■ RECORDED DATA ■
───

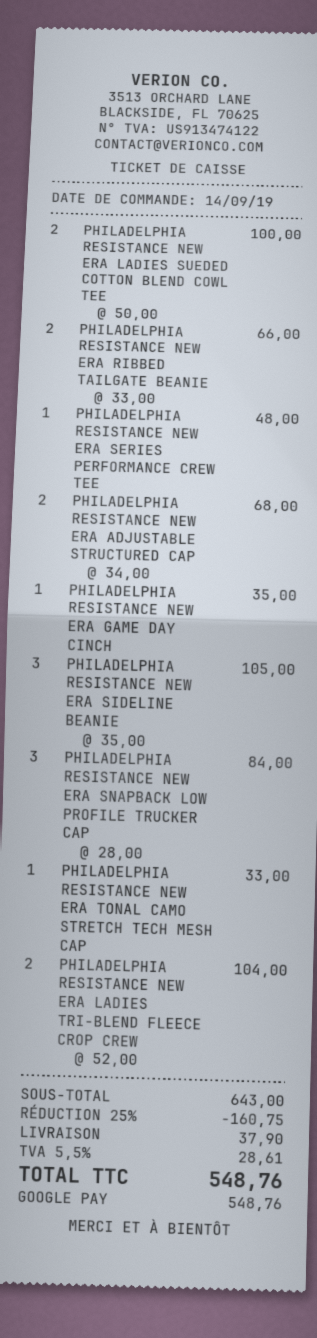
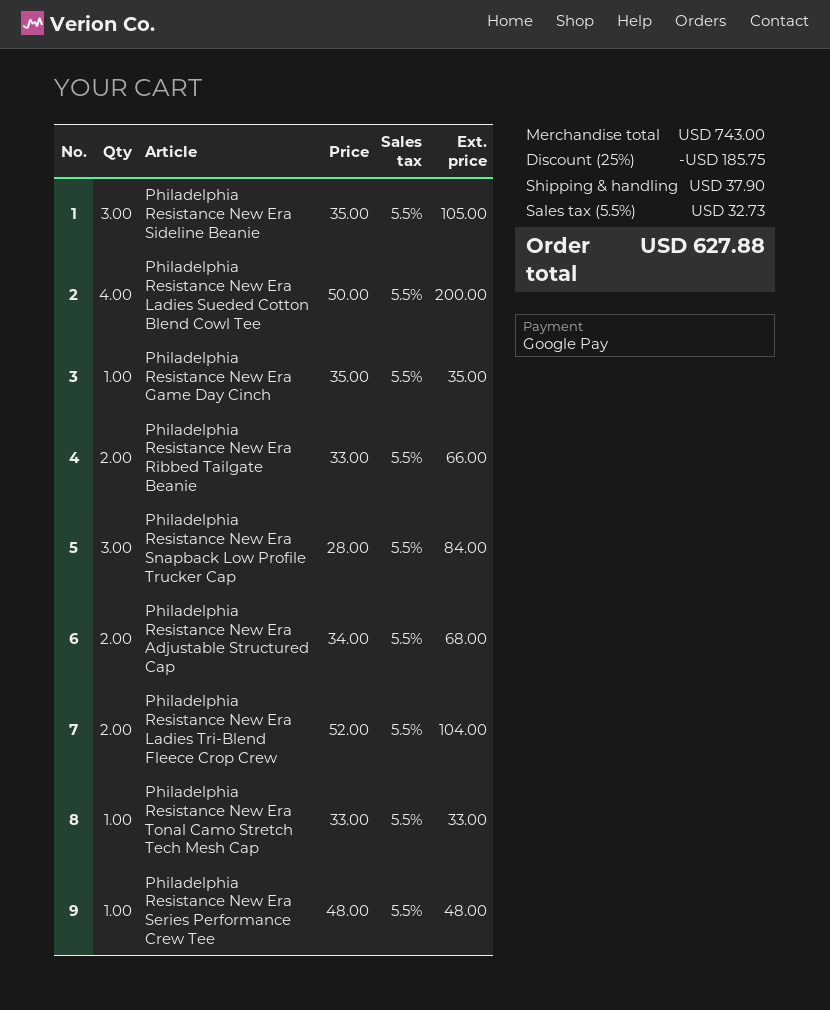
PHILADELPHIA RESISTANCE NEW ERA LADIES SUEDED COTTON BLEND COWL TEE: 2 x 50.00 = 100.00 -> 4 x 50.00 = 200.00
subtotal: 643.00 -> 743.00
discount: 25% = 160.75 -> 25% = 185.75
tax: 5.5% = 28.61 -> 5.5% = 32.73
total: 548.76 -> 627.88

───

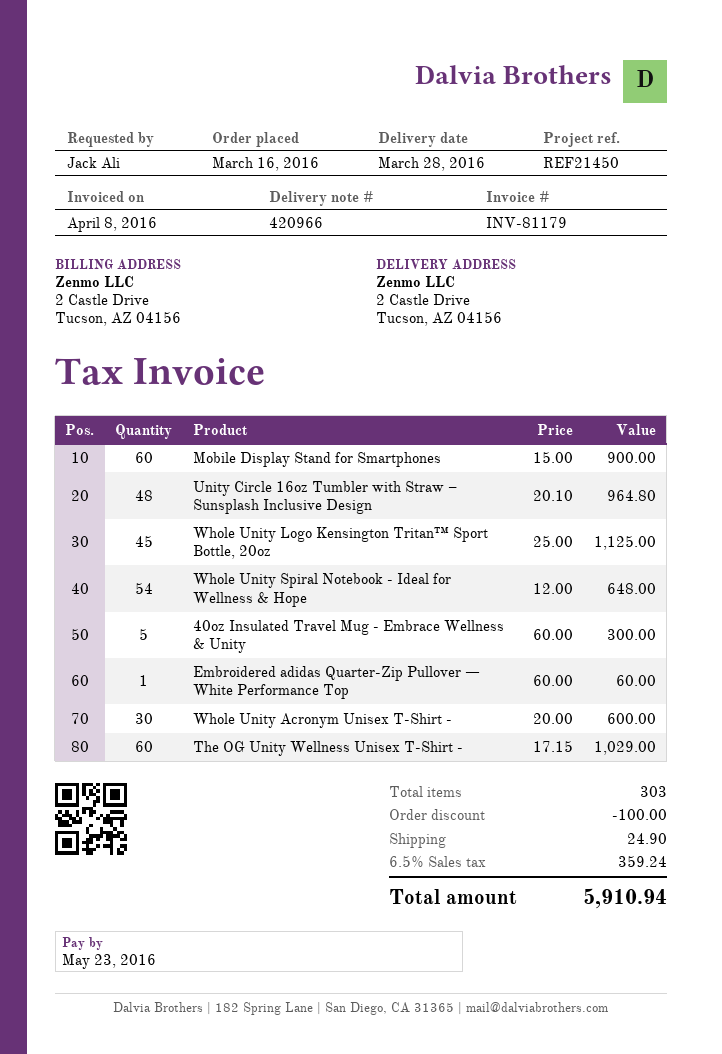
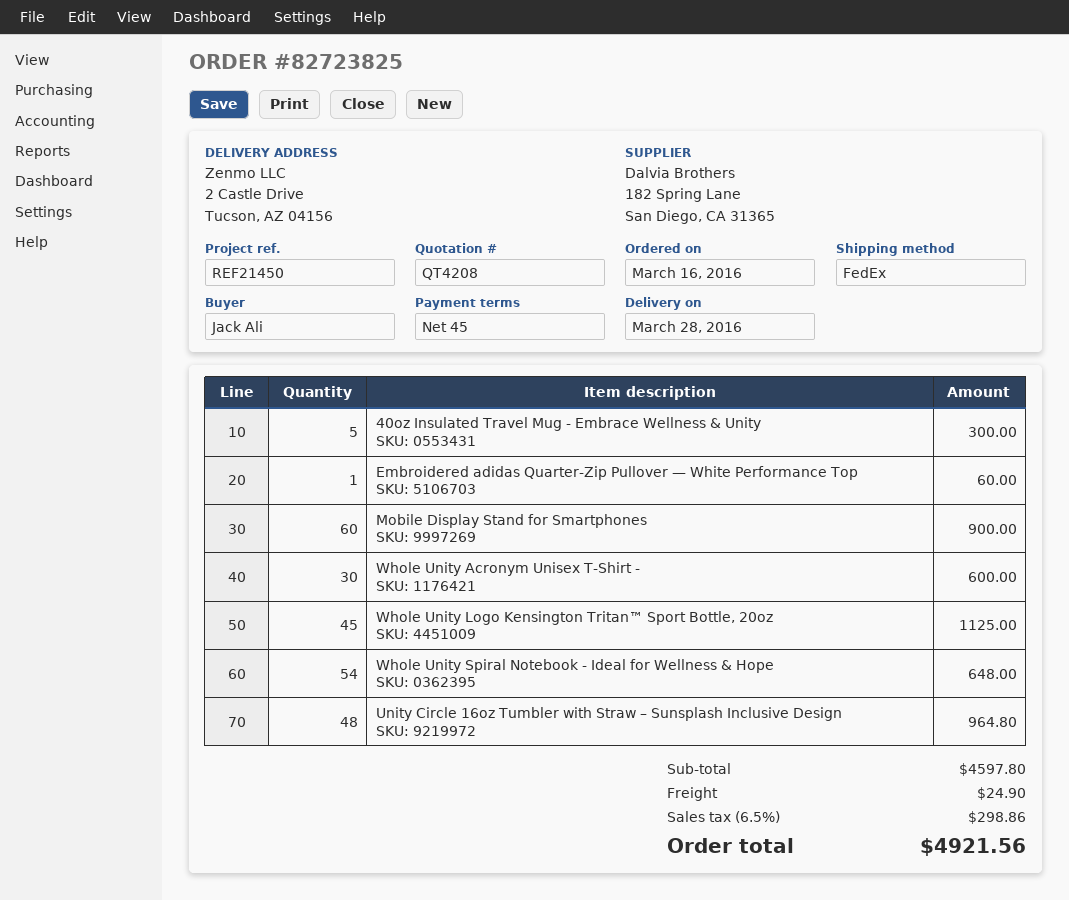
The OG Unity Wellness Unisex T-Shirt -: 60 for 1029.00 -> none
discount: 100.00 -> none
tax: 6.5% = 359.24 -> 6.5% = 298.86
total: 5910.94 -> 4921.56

───

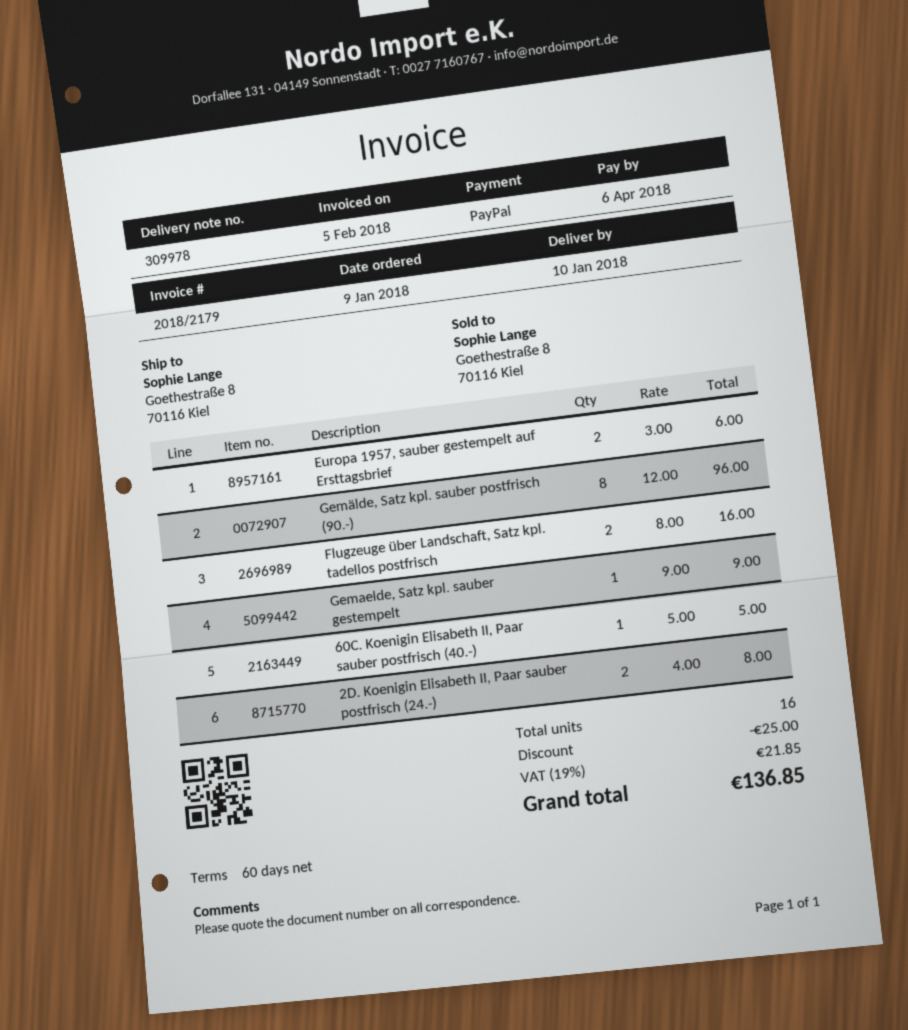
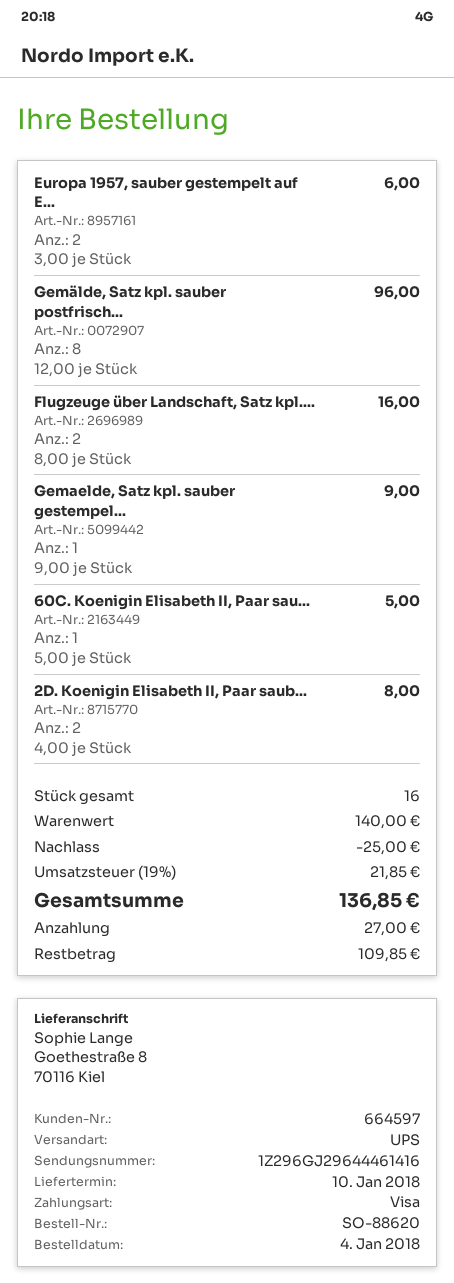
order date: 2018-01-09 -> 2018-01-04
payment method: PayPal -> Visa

───

■ WORK TO COMPLETE ■
Report every line in the data above in which the word "discount" appears.

■ WRITTEN SOLUTION ■
discount: 25% = 160.75 -> 25% = 185.75
discount: 100.00 -> none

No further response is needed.